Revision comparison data
<<<<
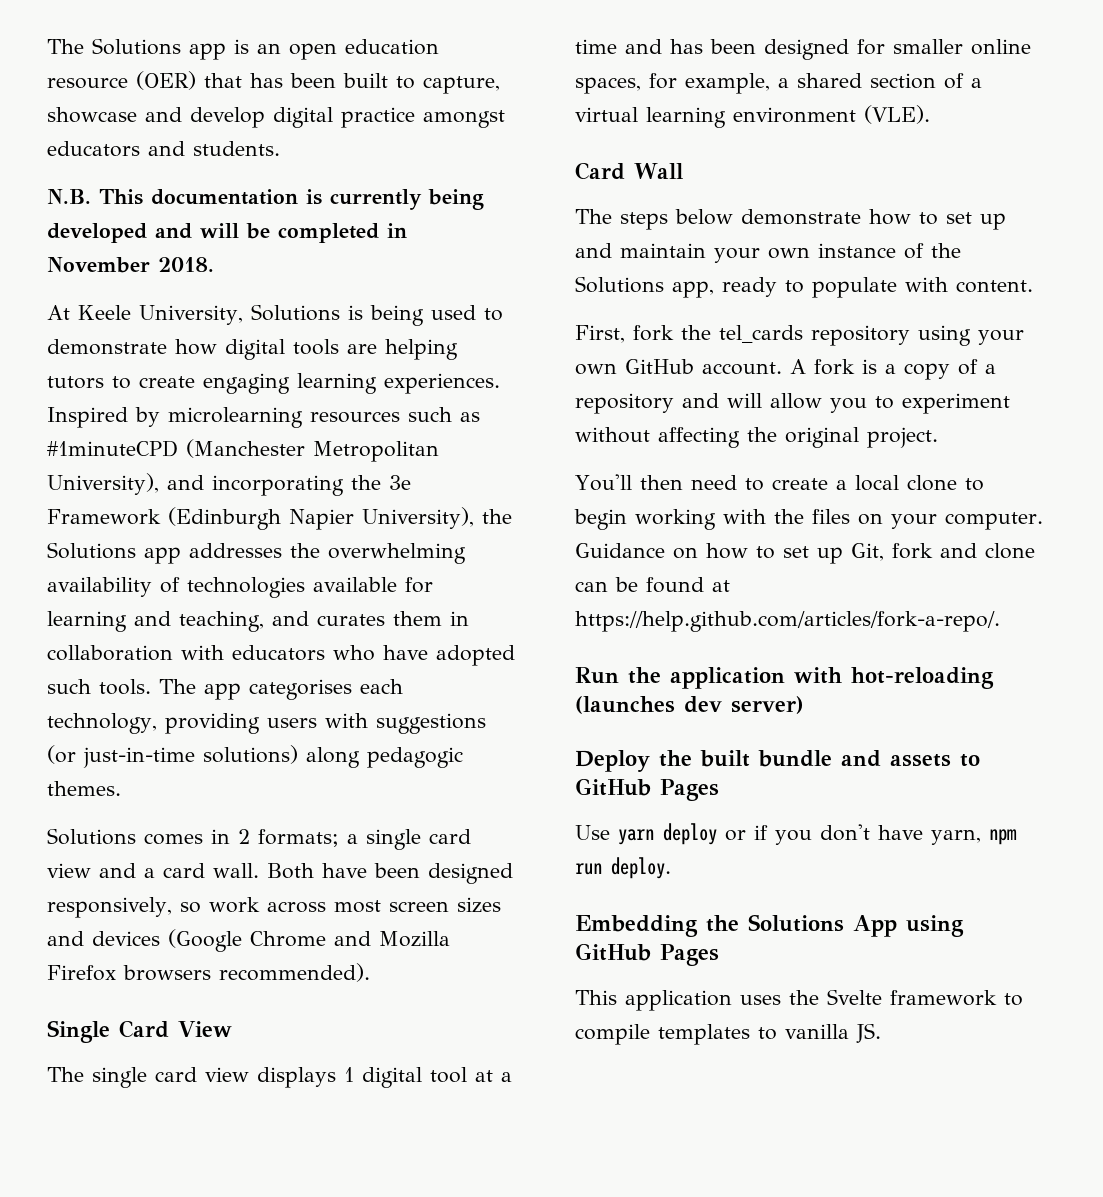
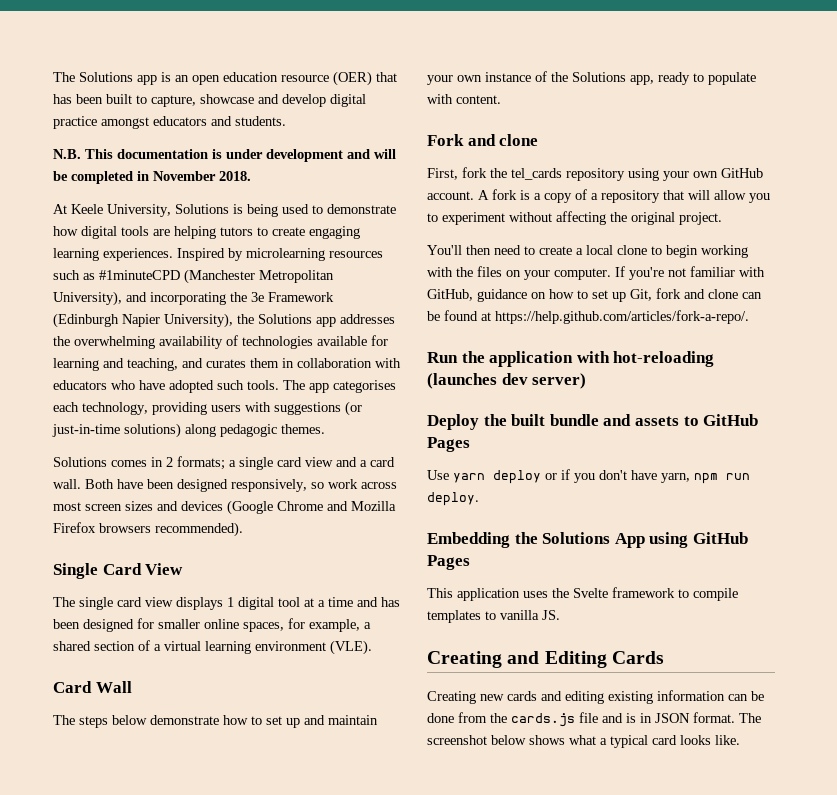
[330,189,484,210] [47,223,147,243] currently being developed -> [226,149,343,162] under development
(1033, 286) none -> [427,134,539,146] // Fork and clone
[682,393,719,408] and -> [663,190,684,200] that
[575,543,665,558] Guidance -> [615,266,765,280] [427,289,527,302] If you're not familiar with GitHub, guidance
(881, 1033) none -> [427,651,664,668] [427,690,764,704] [427,712,761,727] [427,735,740,748] // Creating and Editing Cards // Creating new cards and editing existing information can be done from the cards.js file and is in JSON format. The screenshot below shows what a typical card looks like.

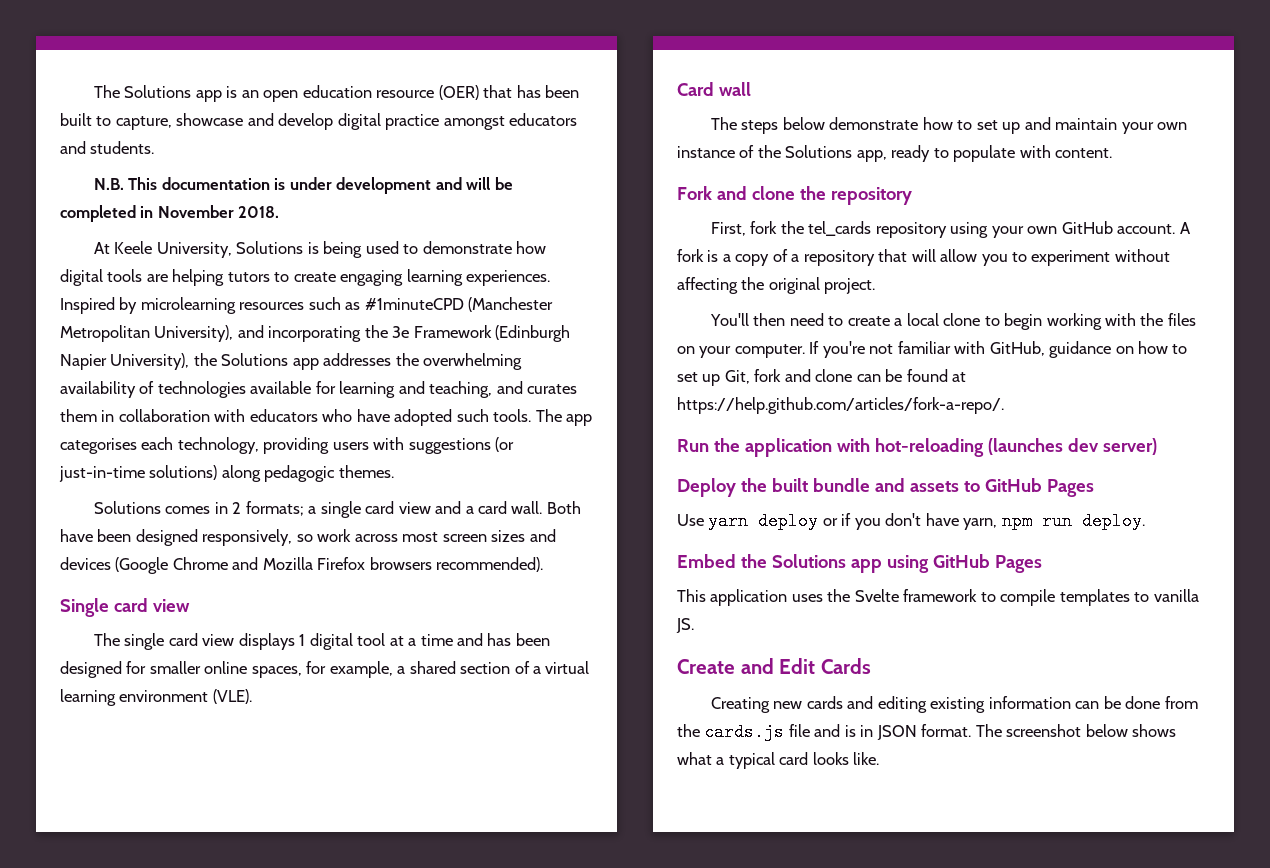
[102,563,184,575] Card View -> [113,598,190,612] card view
[95,681,132,693] Wall -> [718,82,751,96] wall
(539, 140) none -> [799,186,912,205] the repository
[427,532,645,548] Embedding the Solutions App -> [677,554,882,573] Embed the Solutions app
[427,651,607,668] Creating and Editing -> [677,658,816,674] Create and Edit

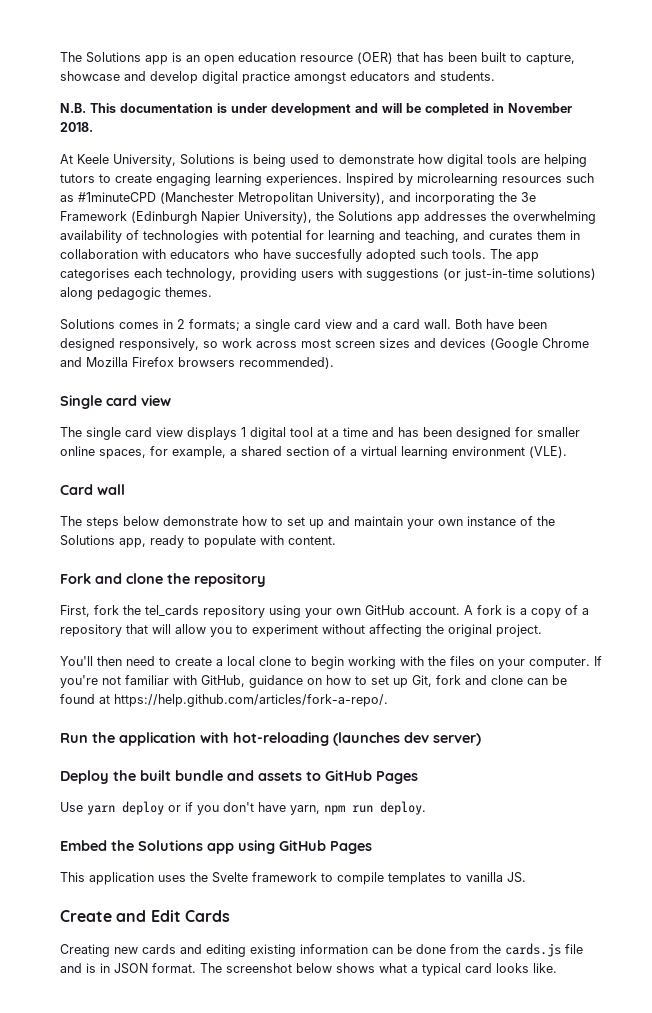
[250,381,312,394] available -> [223,230,302,243] with potential
(390, 415) none -> [295,249,362,262] succesfully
>>>>
### How to complete this task
Copy the entries exactly. Leave the pictures out.

### Written response
[330,189,484,210] [47,223,147,243] currently being developed -> [226,149,343,162] under development
(1033, 286) none -> [427,134,539,146] // Fork and clone
[682,393,719,408] and -> [663,190,684,200] that
[575,543,665,558] Guidance -> [615,266,765,280] [427,289,527,302] If you're not familiar with GitHub, guidance
(881, 1033) none -> [427,651,664,668] [427,690,764,704] [427,712,761,727] [427,735,740,748] // Creating and Editing Cards // Creating new cards and editing existing information can be done from the cards.js file and is in JSON format. The screenshot below shows what a typical card looks like.

[102,563,184,575] Card View -> [113,598,190,612] card view
[95,681,132,693] Wall -> [718,82,751,96] wall
(539, 140) none -> [799,186,912,205] the repository
[427,532,645,548] Embedding the Solutions App -> [677,554,882,573] Embed the Solutions app
[427,651,607,668] Creating and Editing -> [677,658,816,674] Create and Edit

[250,381,312,394] available -> [223,230,302,243] with potential
(390, 415) none -> [295,249,362,262] succesfully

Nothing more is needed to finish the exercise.